Basta dormire, dunque! Questo è un libro di storia e, come tale, si sforzerà di essere giusto. Giusto o per meglio dire onesto, onesto intellettualmente. Di onestà c’è bisogno, eccome, in una materia di questa vastità, nella quale troppe voci hanno urlato e sedotto nel tentativo di mettere a tacere la verità o distogliere il pubblico da essa. Io scriverò umilmente, con il livello e la capacità permessi dalla mia arte. Cercherò di bilanciare Leggenda Nera e Leggenda Aurea, addentrandomi tra luci ed ombre che sempre, come tutti gli avvenimenti umani, segnano la vita dei popoli. Grandi luci, perché la mia materia fu indubbiamente condotta con eroismo e spirito crociato; grandi ombre, perché gli eroi finirono per diventare vittime delle loro cupidigie e delle loro bramosie. Fare queste affermazioni, e farle nel rispetto delle fonti, non significa essere di parte: significa essere onesti, e guardare alla storia con amore. Amore per il nostro passato. Amore, soprattutto, per la verità.

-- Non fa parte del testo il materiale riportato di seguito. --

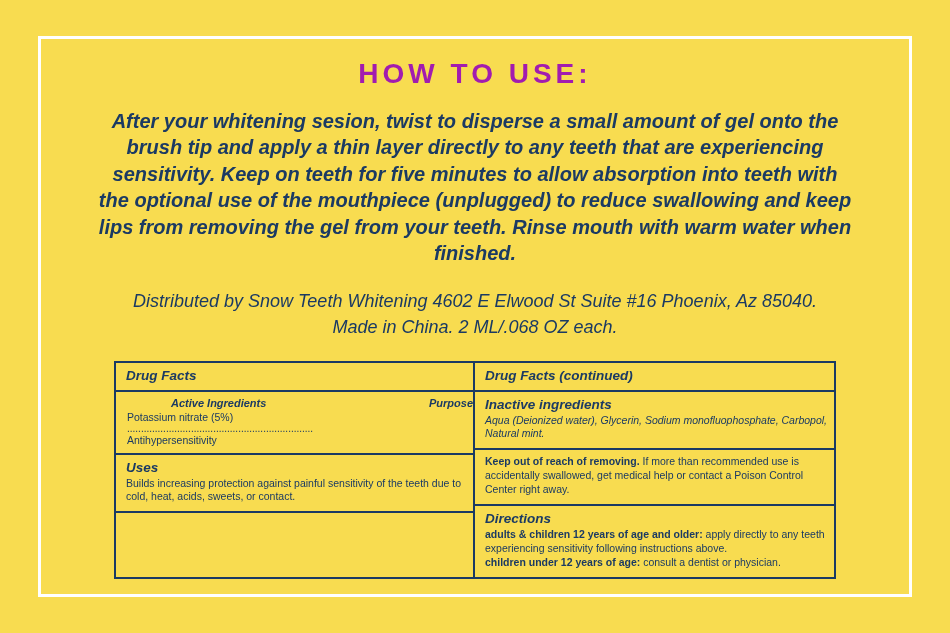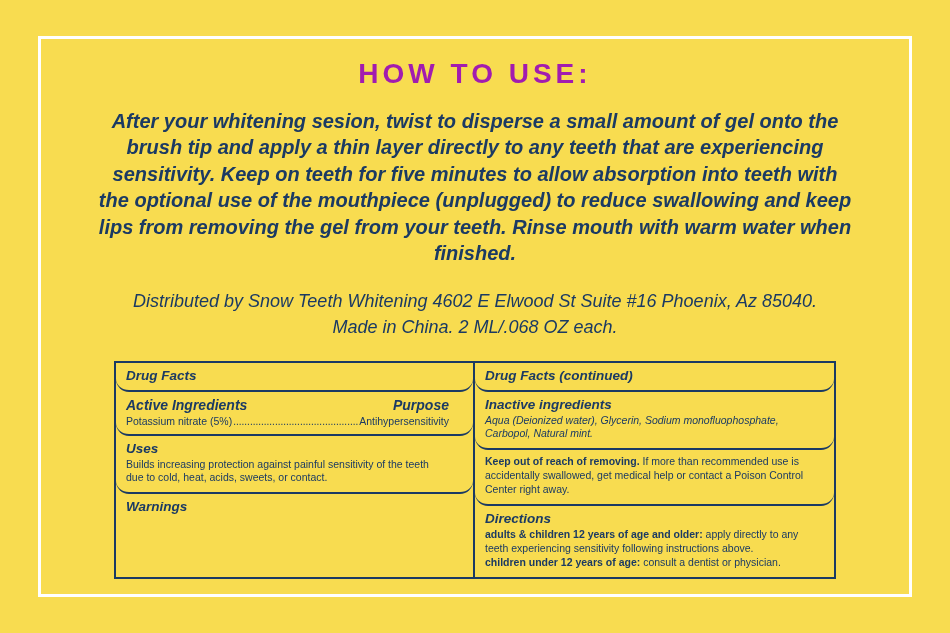"Drug Facts" .facts-block { border-radius: 13px -> none; padding: 5px 24px 7px 10px -> 5px 0 7px 10px }
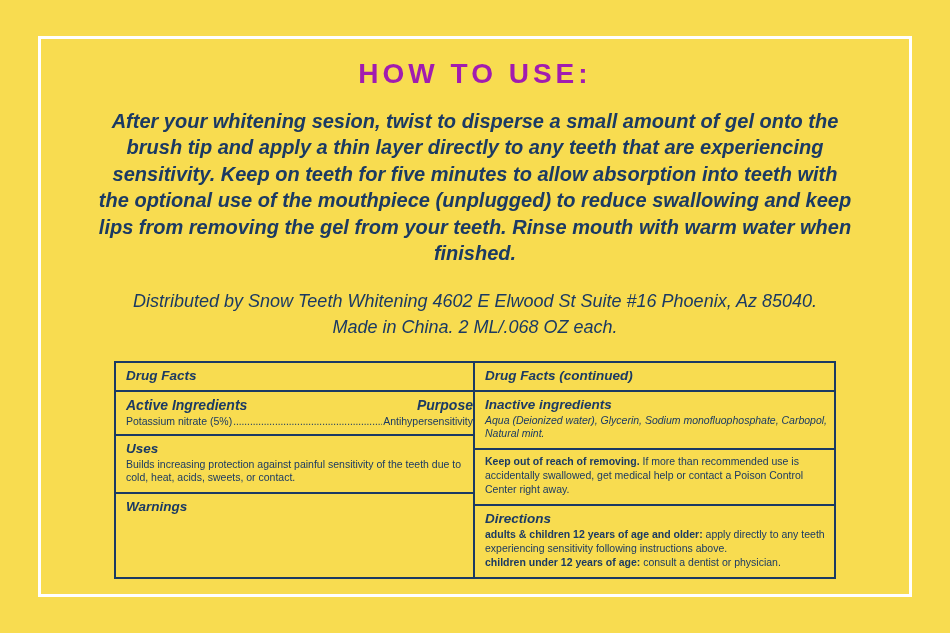"Active Ingredients" .fb-head { font-size: 14px -> 11px; margin-left: none -> 45px }
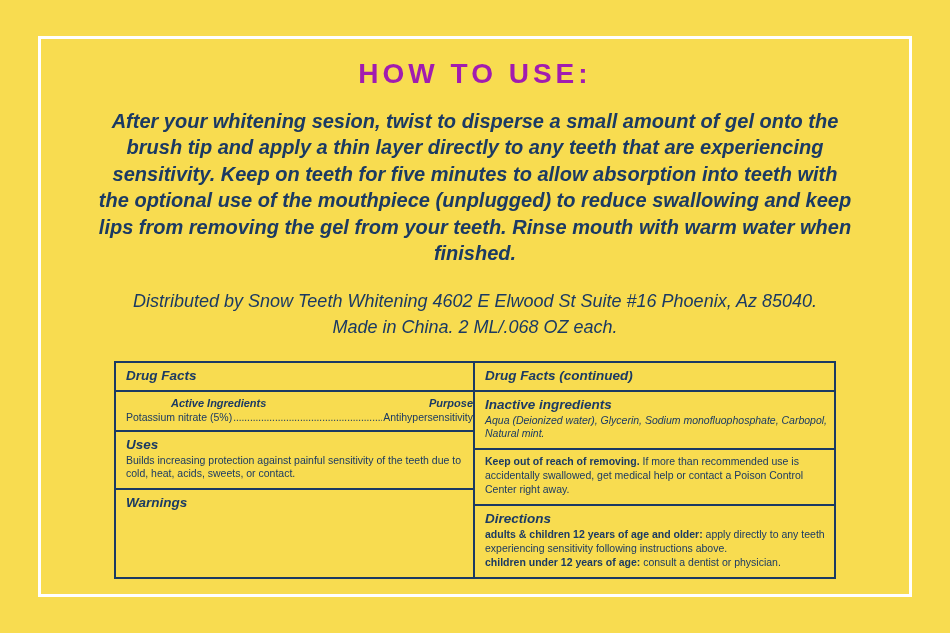"Potassium nitrate (5%)" .tight { flex-direction: none -> column }
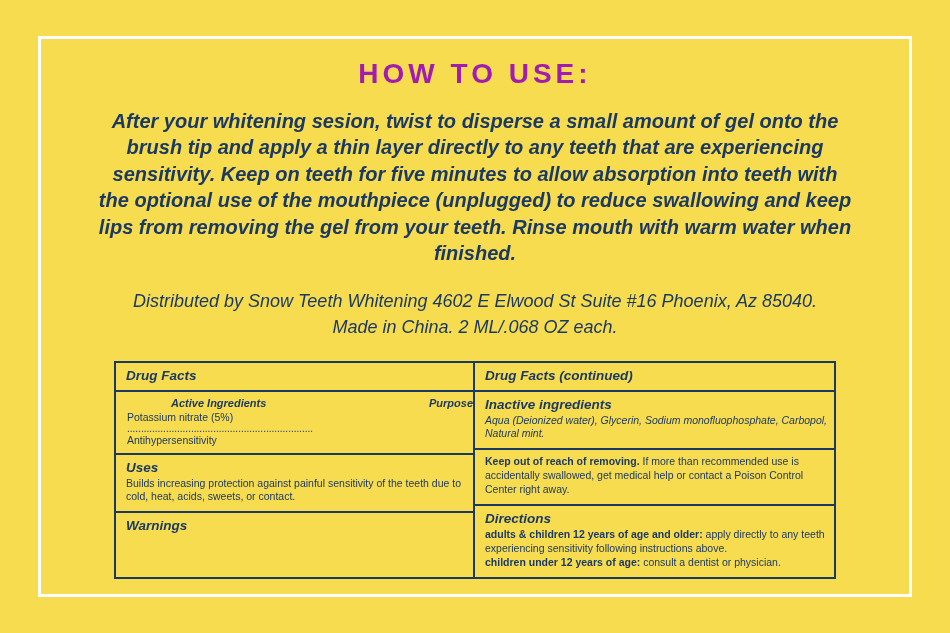"Warnings" div.fb-title-only { html: <div>Warnings</div> -> none }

Verità! Che parola grande! Oggi, dopo secoli di relativismo condito in diverse salse e in diverse filosofie, stentiamo a credere che dal passato si possano trarre degli insegnamenti oggettivi e che la verità possa brillare. Ma chi scrive è certo che la verità sia una luce, e una luce calda e seducente. Una luce stimolante e al contempo rassicurante. Ed ecco, dunque, il fine principale di questo libro: levare la bandiera della verità in un mondo annebbiato dalla falsità ciarliera, essere un piccolo, umilissimo argine a quel disordine menzognero che è divenuto il nuovo ordine del mondo. Il disordine – che è sempre nemico della verità – insiste da tempo sulla conquista spagnola delle Americhe, come se fosse stata soltanto un momento negativo e terribile nella storia dell’umanità. Negli Stati Uniti, patria ormai di tutte le più aberranti e disumane filosofie, Cristoforo Colombo viene deriso, ostracizzato, calunniato: i suoi monumenti sono abbattuti in nome di una malnata cancel culture, traducibile in italiano come “non cultura” o, peggio, “cultura del nulla”, che ambisce alla rimozione sistematica di tutto ciò che può ricordare il vecchio passato cristiano. Si accusa lo Scopritore dell’America di aver avviato la tratta degli schiavi, mentre si affaticano le spalle di Isabella e Ferdinando, Cortés, Pizarro, Almagro, Belalcázar, Balboa, già gravate di accuse di ogni tipo, di sempre maggiori colpe. Ma a puntare il dito contro illustri uomini che furono maiuscoli sono, oggi, pallidi individui minuscoli. Mentre perdura la danza macabra di coloro che demoliscono i monumenti di un passato che non possono né vogliono comprendere, il mio lettore avrà la possibilità di conoscere qualcosa di più. E se è vero che i libri di storia nascono con il fine ultimo di diventare vecchi, per il semplice motivo che la storia procede e che mutano anche le premesse che soggiacciono alla loro stesura, allora io mi auguro che questo volume invecchi, e invecchi presto: ma, come il vino, invecchi bene, in un mondo nel quale gli spettri della barbarie siano sconfitti da moderni cavalieri amanti della cultura. Quella vera. Mi auguro che questo libro invecchi, sì, in un mondo finalmente volto sulla strada della verità.
L’Autore
[G. E. Cavallo, 1492, la crociata che cambiò il mondo, D’Ettoris Editori, Crotone 2023, pp. 19-23; tratto dalla Prefazione].